You've got to love someone who's logic is either to let illegals provide labor at slave wages or the bloated opulence of a union that will strong arm itself out of a job. Of course, a union doesn't care if there are no cars to be made. Their real role is as a political arm. Wait, illegals are being co opted by the democratic party as well.
Wow. No wonder they pretend there is no middle of the road option.

Seems like the obvious answer is to unionize the Mexican labor force in Mexico. :)

olevetonahill
5/7/2010, 06:46 PM
good luck with that... unless you are growing it

and i'm talking about lettuce not "lettuce" :D

I look at the labels afore I eat it :D

delhalew
5/7/2010, 06:51 PM
Seems like the obvious answer is to unionize the Mexican labor force in Mexico. :)

Well the purple shirted thugs of the SEIU have been leading protests of immigration law enforcement...there you go.
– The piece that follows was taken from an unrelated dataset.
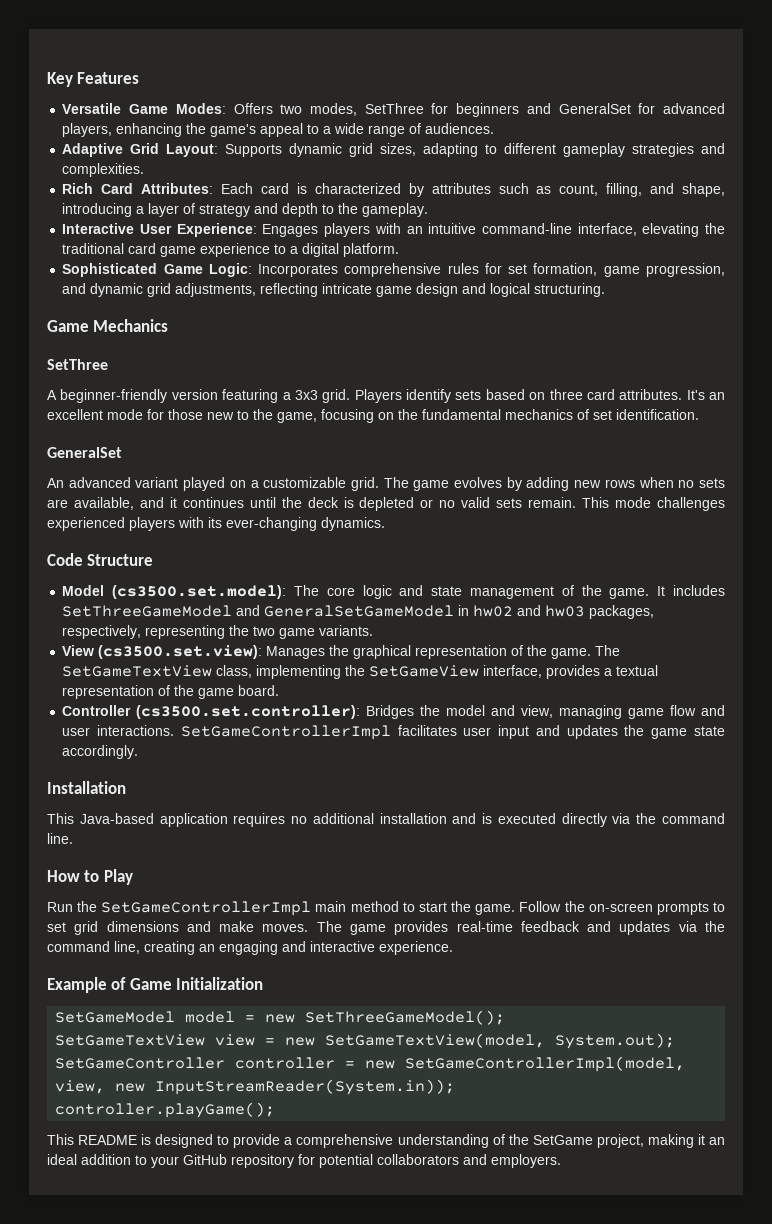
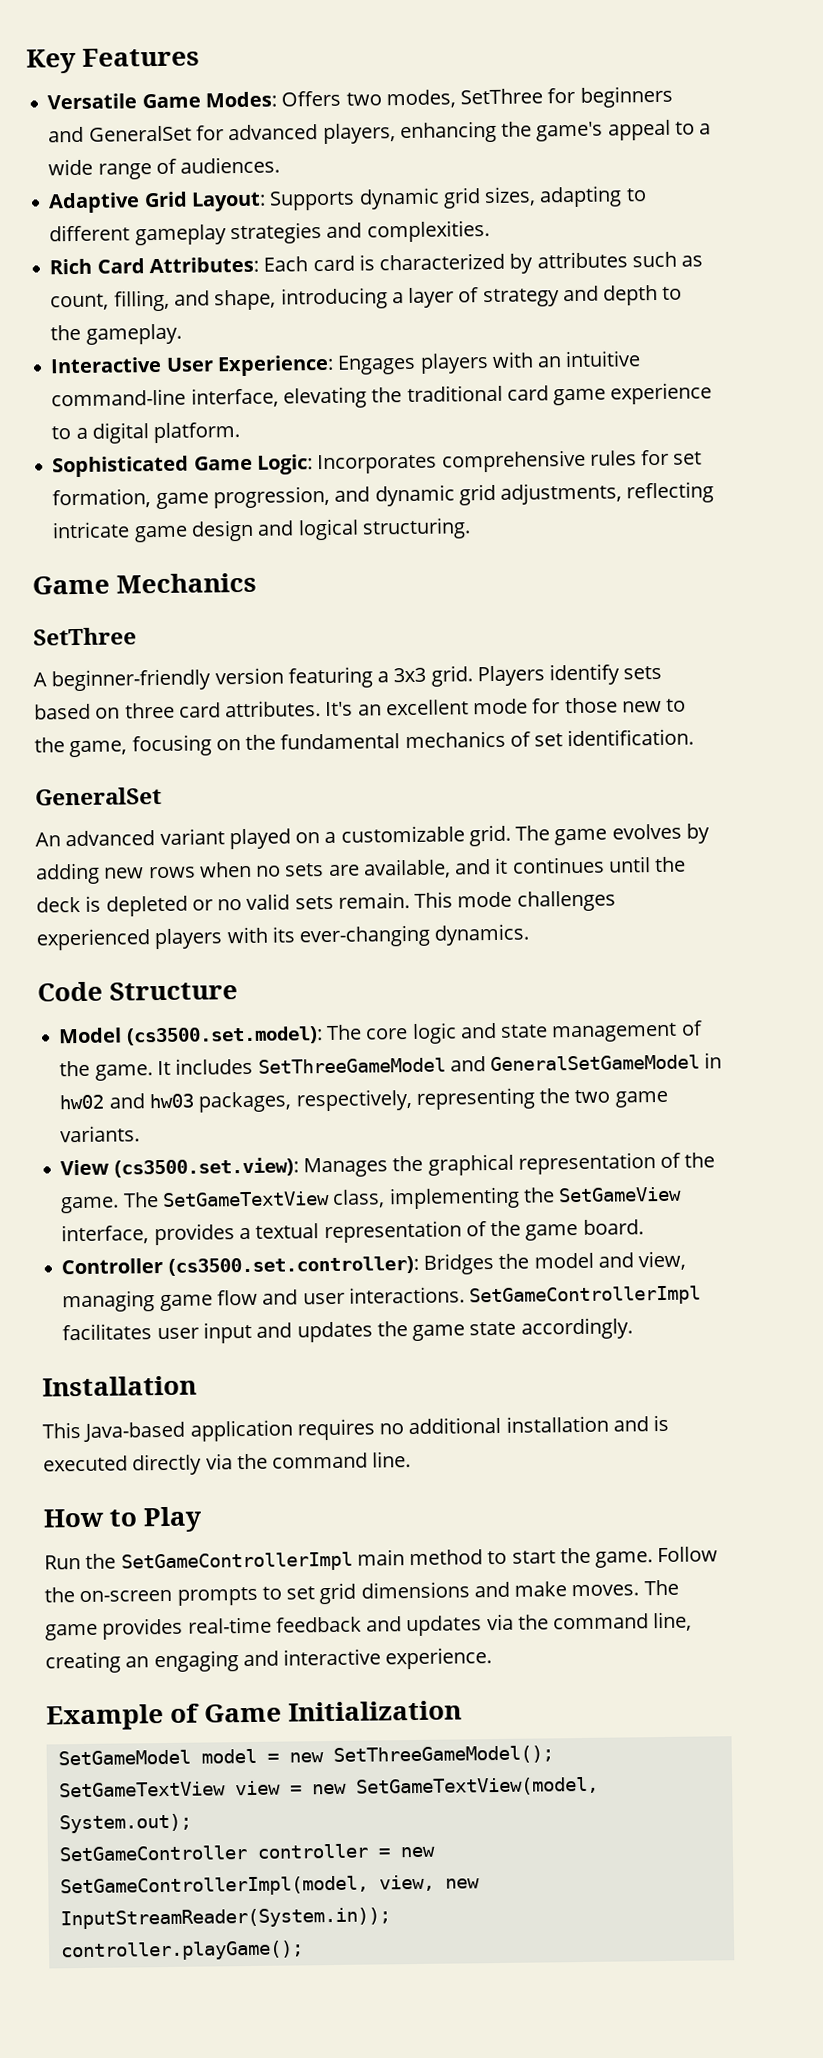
- This README is designed to provide a comprehensive understanding of the SetGame project, making it an ideal addition to your GitHub repository for potential collaborators and employers.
Unions, Sharpton and illegals, why couldn't a disaster pick THAT place and make our lives easier.

Leroy Lizard
5/8/2010, 01:07 AM
The price of homes in the San Joaquin Valley may have dropped from $400,000 to $200,000 during this severe recession, but agricultural output has hardly skipped a beat -as robust as ever.
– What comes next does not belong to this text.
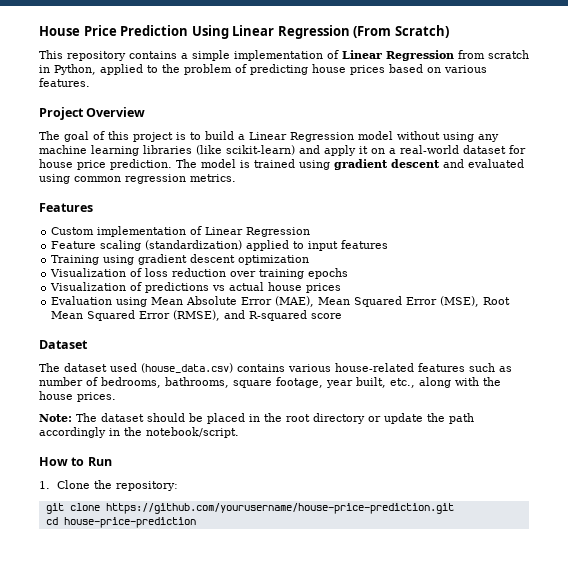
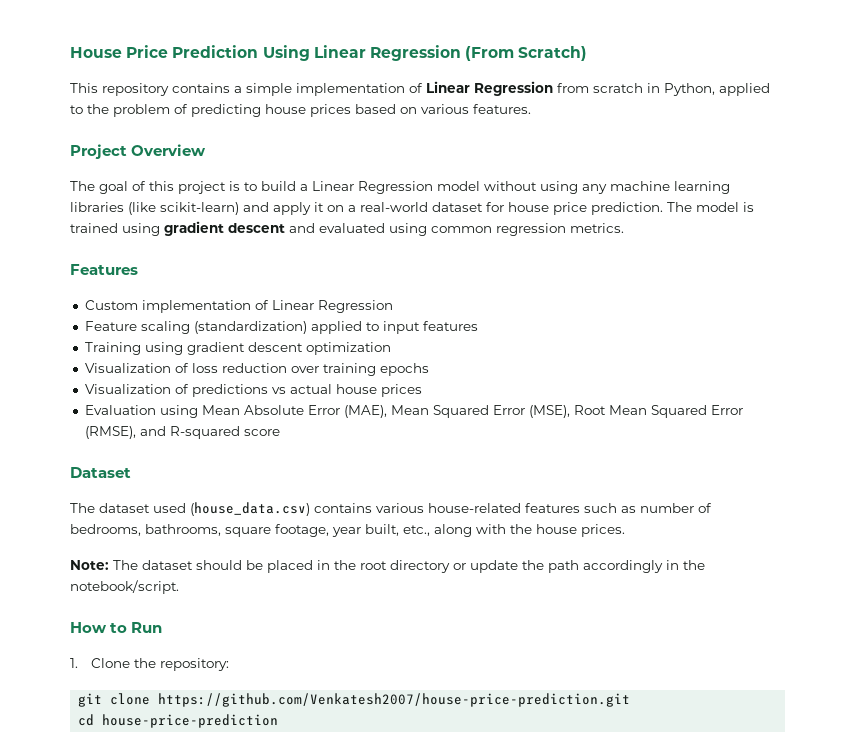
- git clone https://github.com/yourusername/house-price-prediction.git
+ git clone https://github.com/Venkatesh2007/house-price-prediction.git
Agriculture has skipped a beat. In fact, farmers are in huge trouble there.

The midwest has agriculture too and far fewer illegal aliens. They have very little tourism either. For some reason, they are not as bad off as California.
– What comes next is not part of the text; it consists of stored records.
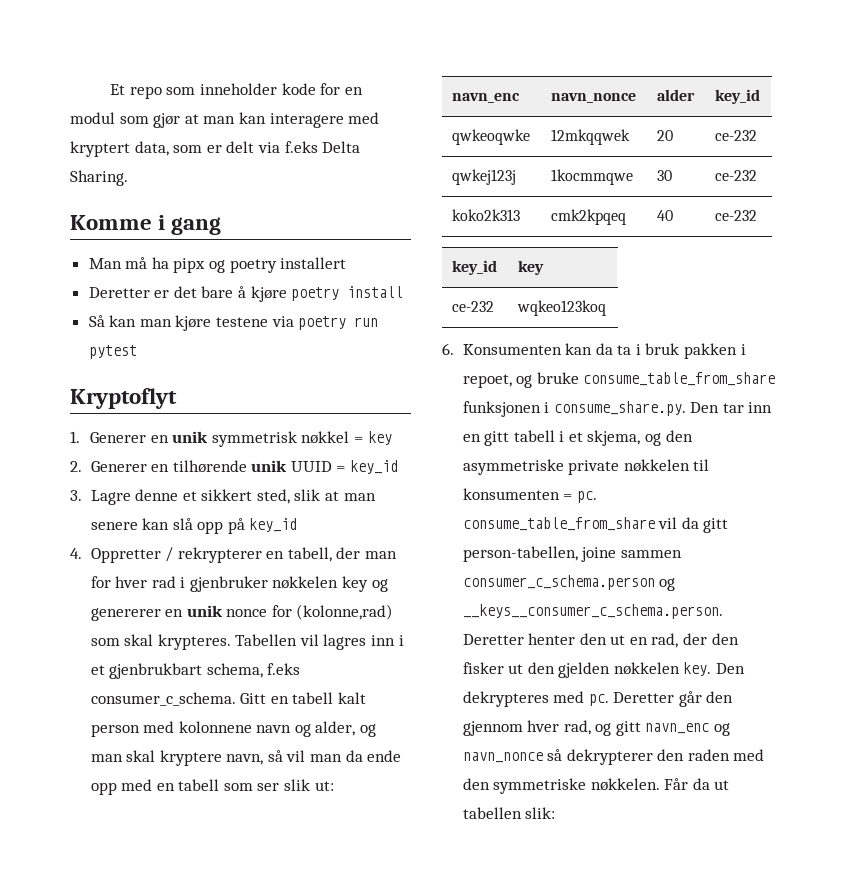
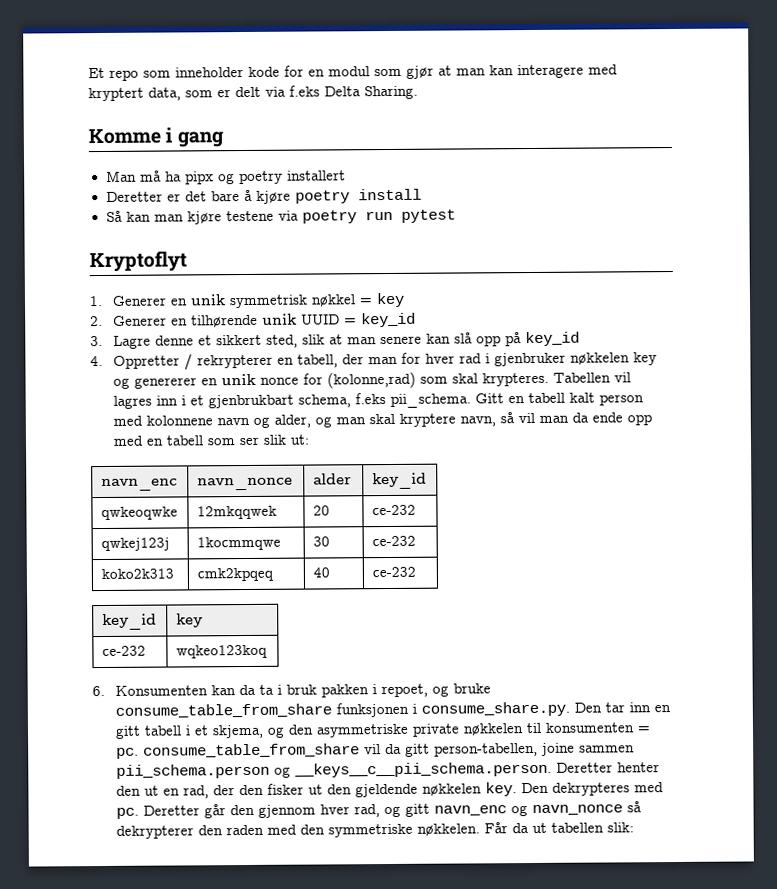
- Tabellen vil lagres inn i et gjenbrukbart schema, f.eks consumer_c_schema.
+ Tabellen vil lagres inn i et gjenbrukbart schema, f.eks pii_schema.
- 6. Konsumenten kan da ta i bruk pakken i repoet, og bruke consume_table_from_share funksjonen i consume_share.py. Den tar inn en gitt tabell i et skjema, og den asymmetriske private nøkkelen til konsumenten = pc. consume_table_from_share vil da gitt person-tabellen, joine sammen consumer_c_schema.person og __keys__consumer_c_schema.person. Deretter henter den ut en rad, der den fisker ut den gjelden nøkkelen key.
+ 6. Konsumenten kan da ta i bruk pakken i repoet, og bruke consume_table_from_share funksjonen i consume_share.py. Den tar inn en gitt tabell i et skjema, og den asymmetriske private nøkkelen til konsumenten = pc. consume_table_from_share vil da gitt person-tabellen, joine sammen pii_schema.person og __keys__c__pii_schema.person. Deretter henter den ut en rad, der den fisker ut den gjeldende nøkkelen key.

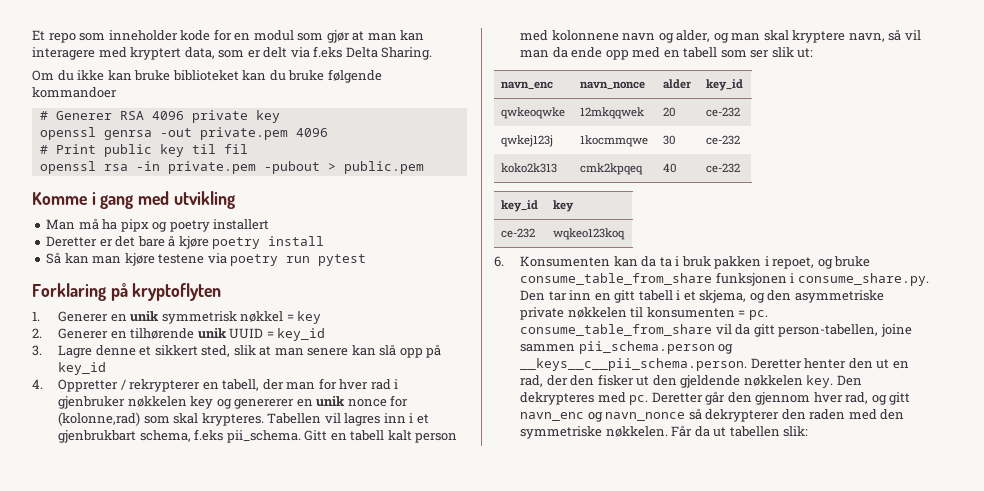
+ Om du ikke kan bruke biblioteket kan du bruke følgende kommandoer
+ # Generer RSA 4096 private key
+ openssl genrsa -out private.pem 4096
+ # Print public key til fil
+ openssl rsa -in private.pem -pubout > public.pem
- Komme i gang
+ Komme i gang med utvikling
- Kryptoflyt
+ Forklaring på kryptoflyten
BTW, we're talking about illegal migrants here, not just migrants. I have no problem with Mexicans who are here legally. None at all.

Tailwind
5/8/2010, 06:27 AM
Your lack of understanding is your problem.

No, I think it's your lack of understanding that is the problem.

SanJoaquinSooner
5/9/2010, 03:47 PM
You mean, the part of the country that has been wiped out financially? The part of California that has struggled the most economically?

Third-world labor is great for the company that hires it, but it is tough on the state overall because of the huge social services involved.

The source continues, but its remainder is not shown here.